The Δδ regression approach of Blade et al. [ J. Phys. Chem. A 2020, 124(43), 8959-8977] for accurately discriminating between solid forms using a combination of experimental solution- and solid-state NMR data with density functional theory (DFT) calculation is here extended to molecules with multiple conformational degrees of freedom, using furosemide polymorphs as an exemplar. As before, the differences in measured ¹H and ¹³C chemical shifts between solution-state NMR and solid-state magic-angle spinning (MAS) NMR (Δδ_experimental) are compared to those determined by gauge-including projector augmented wave (GIPAW) calculations (Δδ_calculated) by regression analysis and a t-test, allowing the correct furosemide polymorph to be precisely identified. Monte Carlo random sampling is used to calculate solution-state NMR chemical shifts, reducing computation times by avoiding the need to systematically sample the multidimensional conformational landscape that furosemide occupies in solution. The solvent conditions should be chosen to match the molecule's charge state between the solution and solid states. The Δδ regression approach indicates whether or not correlations between Δδ_experimental and Δδ_calculated are statistically significant; the approach is differently sensitive to the popular root mean squared error (RMSE) method, being shown to exhibit a much greater dynamic range.
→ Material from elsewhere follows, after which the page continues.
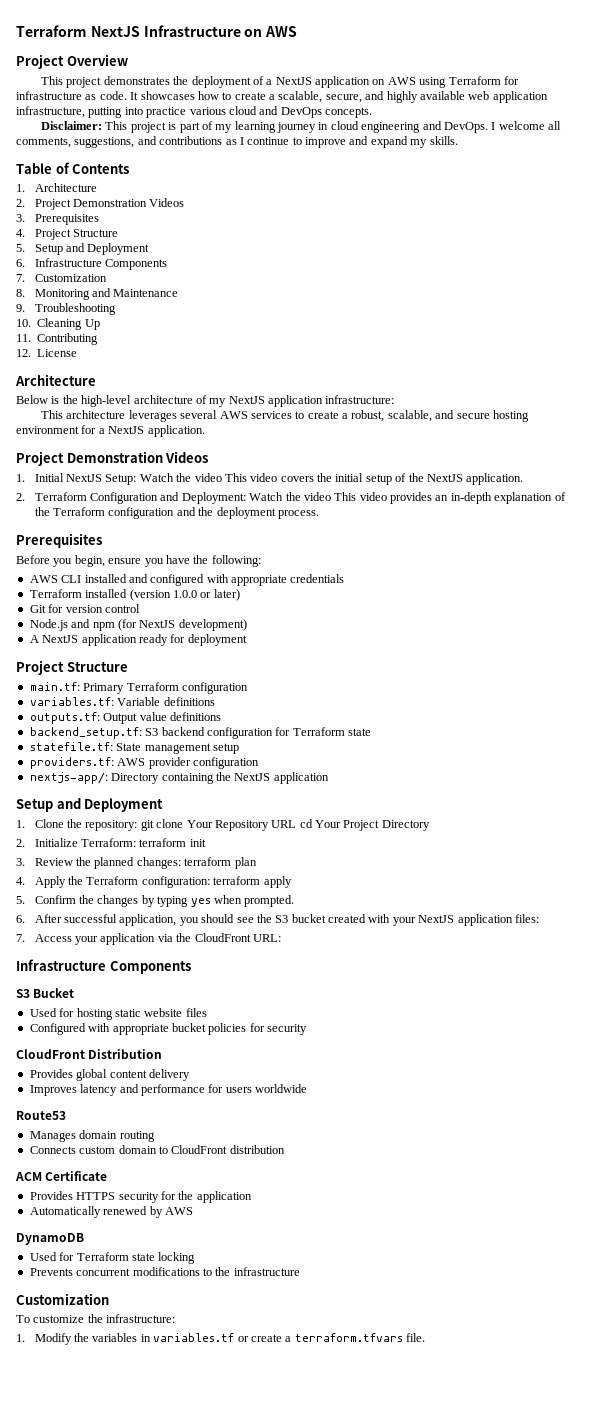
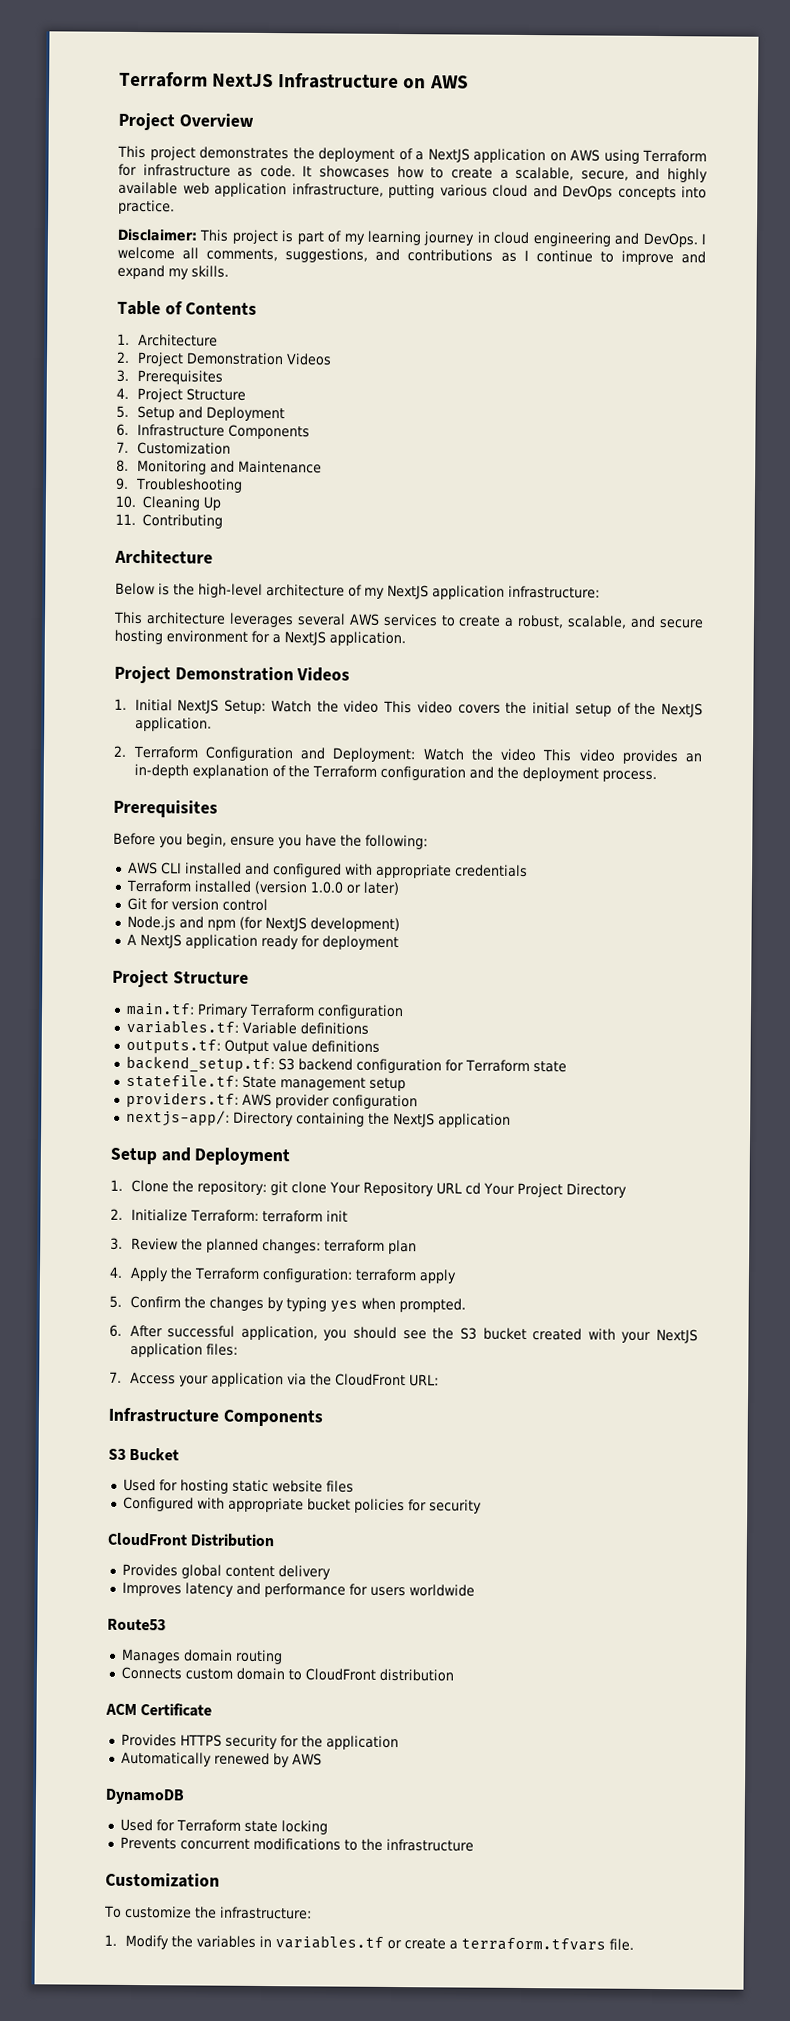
- It showcases how to create a scalable, secure, and highly available web application infrastructure, putting into practice various cloud and DevOps concepts.
+ It showcases how to create a scalable, secure, and highly available web application infrastructure, putting various cloud and DevOps concepts into practice.
- 12. License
An alternative method for estimating solution-state NMR chemical shifts by approximating the measured solution-state dynamic 3D behavior with an ensemble of 54 furosemide crystal structures (polymorphs and cocrystals) from the Cambridge Structural Database (CSD) was also successful in this case, suggesting new avenues for this method that may overcome its current dependency on the prior determination of solution dynamic 3D structures.

Figure 1

(Top) Two-dimensional (2D) structure of furosemide. (Middle) A conformation of furosemide showing atom nomenclature and torsional degrees of freedom. (Bottom) Torsion definitions are (1) O1–C4–C5–N1, (2) C4–C5–N1–C6, (3) C5–N1–C6–C11, (4) C8–C9–S1–N2, (5) C6–C11–C12–O3, and (6) C9–S1–N2–H9. Atoms are colored by element (carbon gray), and nonpolar hydrogens have been omitted for clarity.

Figure 2

Solution dynamic 3D structure of furosemide in a conformational ensemble representation. (Top) All of the conformers (i.e., the mean positions of all of the modes permuted together; bright conformations) are overlaid together on the central aromatic ring as an ensemble of conformations representing the Gaussian libration about those mean positions (faded conformations). The Gaussian probability distributions determined for each torsion that underlie this representation are shown in Figure 3. (Middle, Bottom) Two different single conformation conformers from the dynamic solution 3D structure; the values for their individual torsions are shown in Figure 3 by dotted (middle) and dashed lines (bottom). Atoms are colored by element (carbon gray), and nonpolar hydrogens have been omitted for clarity.

Figure 3

Solution dynamic 3D structure of furosemide in a torsion-population representation. For each torsion, the changing population with torsion angle (x-axis) is given relative to its maximum occupancy (y-axis). Each torsion has a dynamic behavior that is described as one or more modes that each have a Gaussian libration about their central (mean) values. The torsion values of the conformers shown in Figure 2 are indicated with dotted and dashed lines (middle and bottom, respectively). All conformational parameter values of the solution dynamic 3D structure are given in Table S3.

Figure 4

Graph of Δδ_calculated¹³C data at 100 K for Forms I, II, and III against Δδ_experimental for Form I Molecules A and B of furosemide (plotted separately), showing that the approach clearly discriminates Form I molecules from all other forms and each other (Molecule A Δδ_calculated against Δδ_experimentalr² = 0.44, p = 0.0131; Molecule B r² = 0.45, p = 0.0115). See Tables 3 and 4 for data.

Figure 5

Graph of Δδ_calculated¹H data at 100 K for Forms I, II, and III against Δδ_experimental for Form I Molecules A and B of furosemide (plotted separately), showing that the approach clearly discriminates Form I molecules from all other forms and each other (Molecule A Δδ_calculated against Δδ_experimentalr² = 0.82, p = 0.0066; Molecule B r² = 0.57, p = 0.0406). See Tables 3 and 4 for data.

Figure 6

Histograms of torsion values from all crystal structures in the CSD containing neutral furosemide (also comprising neutral solvates and cocrystals, bars) compared to the solution dynamic 3D structure (lines). The histograms comprise data from 45 single-crystal diffraction structures, constituting 108 conformations (see the text and Table S30). For each torsion (see Figure 1 for definitions), the changing population with torsion angle (x-axis) is given relative to its maximum occupancy (y-axis).